Tratando de superar mi ruptura, me he abierto a conocer otras personas. La mayoría han sido verdaderos desastres. Siempre medidos por la vara de lo que fue mi relación anterior, lo que es el amor que le tengo a ese hombre, lo que es  la falta inteligencia y la chispa a la que aspiro cuando salgo con alguien, aunque sea meramente a cenar.

No se si inteligencia, o compatibilidad, o que no vibramos en la misma sintonía. Sin embargo conocí a alguien que si vibraba en una misma sintonía conmigo.

Hablamos de la sintonía, de lo que nos generábamos en el otro. Hablamos del cielo, de cómo podemos mirar exactamente lo mismo que vieron personas hace cientos de años. Hablamos de los astros y como en la música clásica, en una obra en particular que este músico mencionó eran representados por su estética, cuando en realidad el guerrero Marte es un rojo apacible y la Luz del Alba es pura tormenta.
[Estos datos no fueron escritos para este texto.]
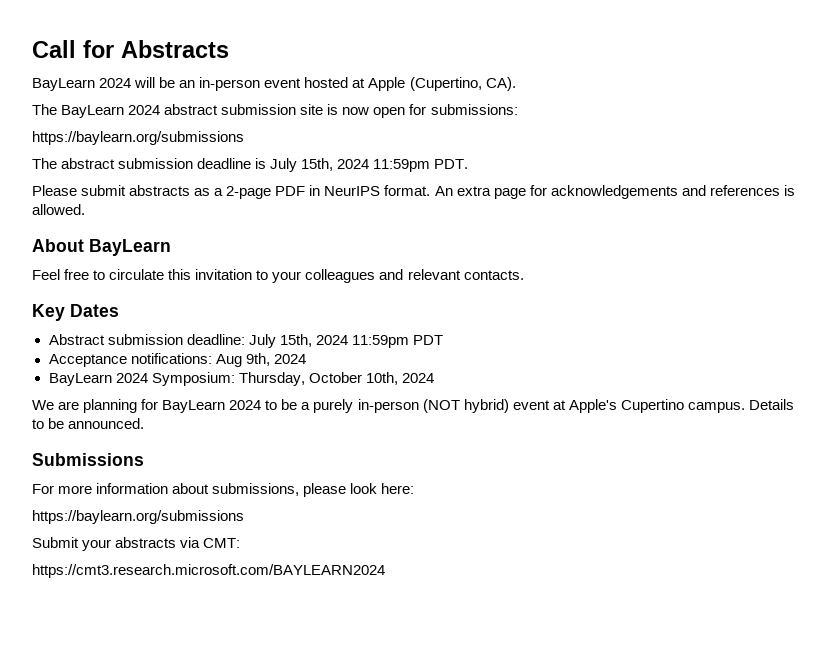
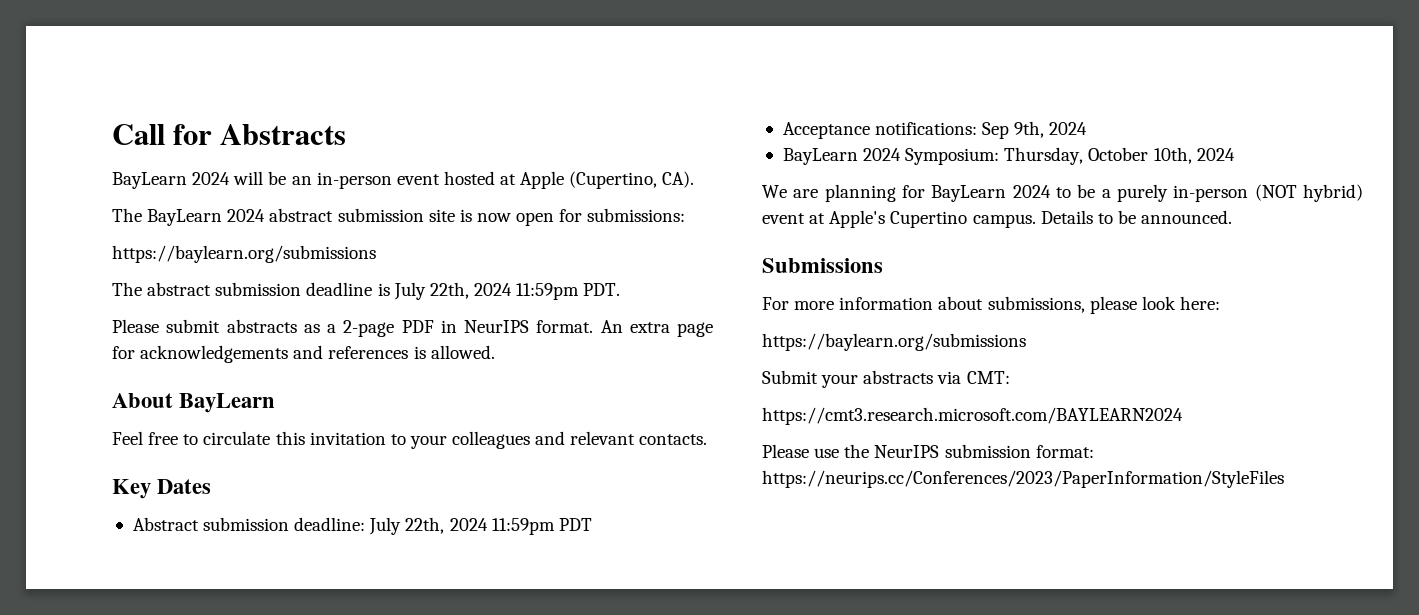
- The abstract submission deadline is July 15th, 2024 11:59pm PDT.
+ The abstract submission deadline is July 22th, 2024 11:59pm PDT.
- Abstract submission deadline: July 15th, 2024 11:59pm PDT
+ Abstract submission deadline: July 22th, 2024 11:59pm PDT
- Acceptance notifications: Aug 9th, 2024
+ Acceptance notifications: Sep 9th, 2024
+ Please use the NeurIPS submission format: https://neurips.cc/Conferences/2023/PaperInformation/StyleFiles

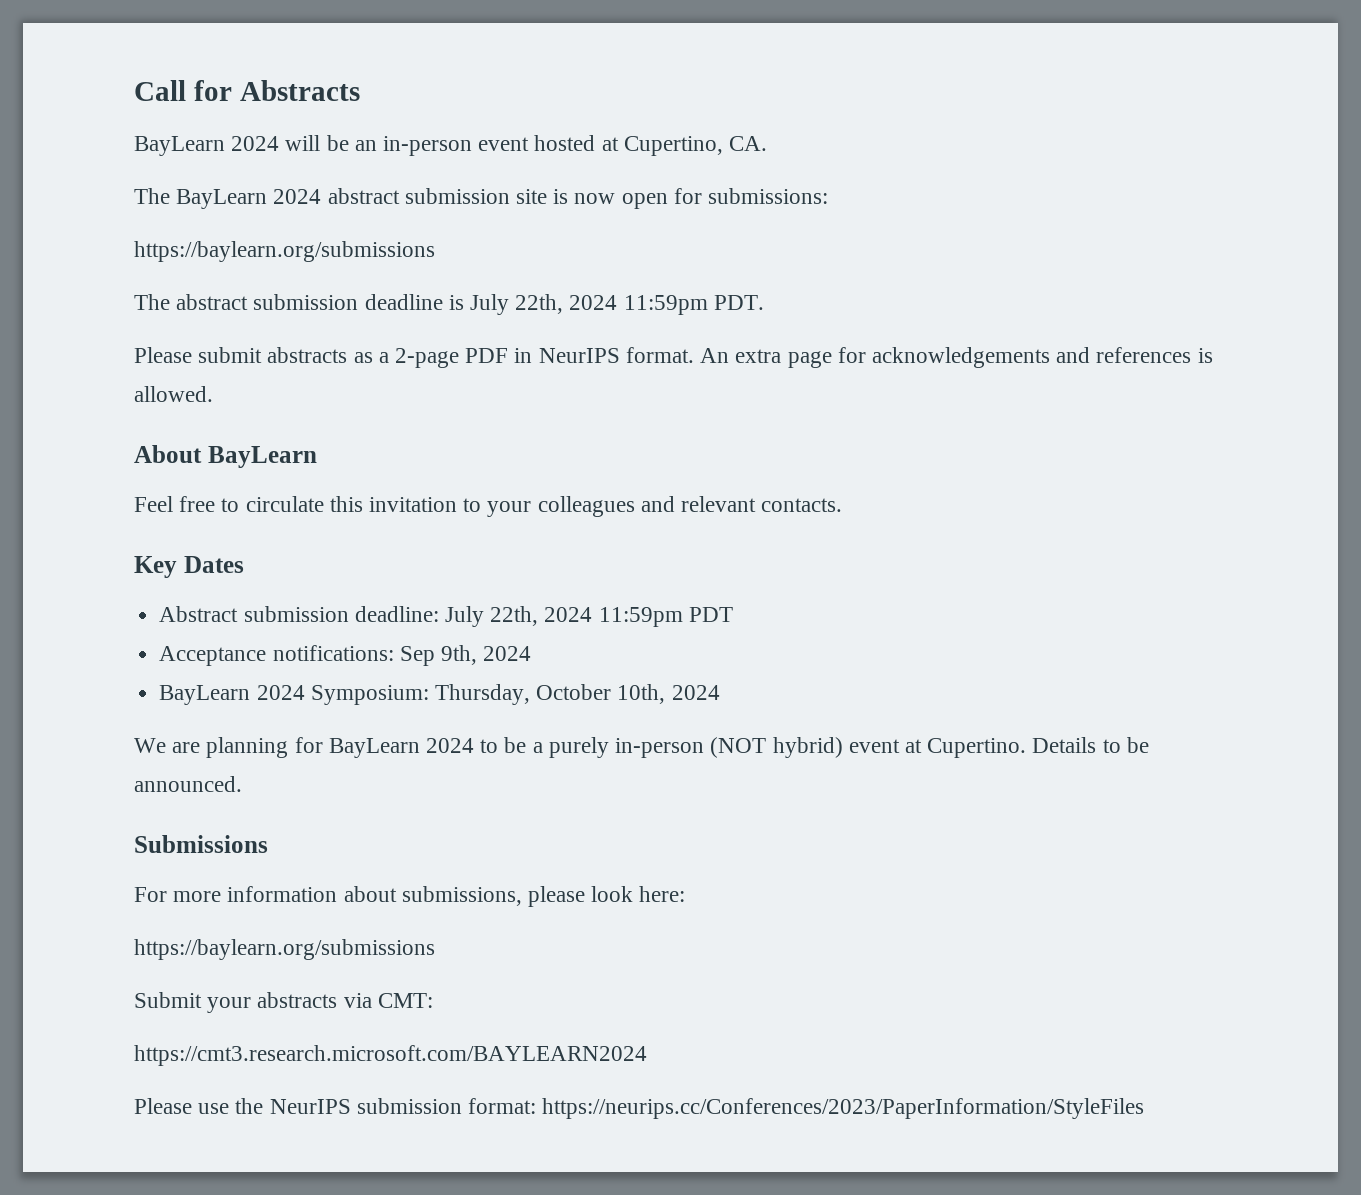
- BayLearn 2024 will be an in-person event hosted at Apple (Cupertino, CA).
+ BayLearn 2024 will be an in-person event hosted at Cupertino, CA.
- We are planning for BayLearn 2024 to be a purely in-person (NOT hybrid) event at Apple's Cupertino campus.
+ We are planning for BayLearn 2024 to be a purely in-person (NOT hybrid) event at Cupertino.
Hablamos de cómo somos, de nuestras infancias, de nuestros cuerpos, nuestros puntos flacos y sentí que realmente nos conocimos. Habló del Titanic y también de música.

Hubo algo que mencionó que me conmovió:

El habló de las Canciones a los niños muertos de Gustav Mahler. Yo ni idea de que se trataba. Pero él me contó la historia y trato de resumirla de esta manera. Las canciones toman su letra de poemas de Friedrich Rückert. El original era un ciclo de 425 poemas escritos por Rückert en18331834 en un arranque de pesar después de que dos de sus hijos fallecieran en un intervalo de dieciséis días. Mahler seleccionó cinco de los poemas de Rückert para convertirlos en canción que compuso entre 1901 y 1904.

Las canciones fueron escritas en el idioma mahleriano posromántico, el ánimo y sentimiento que expresan se adecuan al título y al texto. La canción final termina en un estado de ánimo de trascendencia.Tal como este músico me dijo la última suena como una canción de cuna, como si los niños durmieran y no hubieran realmente muerto.  La recepción del carácter sombrío del ciclo se ha visto incrementada por el hecho de que cuatro años después de escribirlo Mahler perdió a su hija María, de cuatro años, por la escarlatina.

Y si bien los encuentros generalmente suelen ser casuales, me dio la esperanza de verme a mi mismo como una página en blanco, tomando y agradeciendo por lo que tengo, un pasado que no puedo cambiar pero que es parte de mí, un futuro que iré construyendo, con lo que pinte en el lienzo del presente.

¿Y quién sabe? Quizás los niños si se despierten.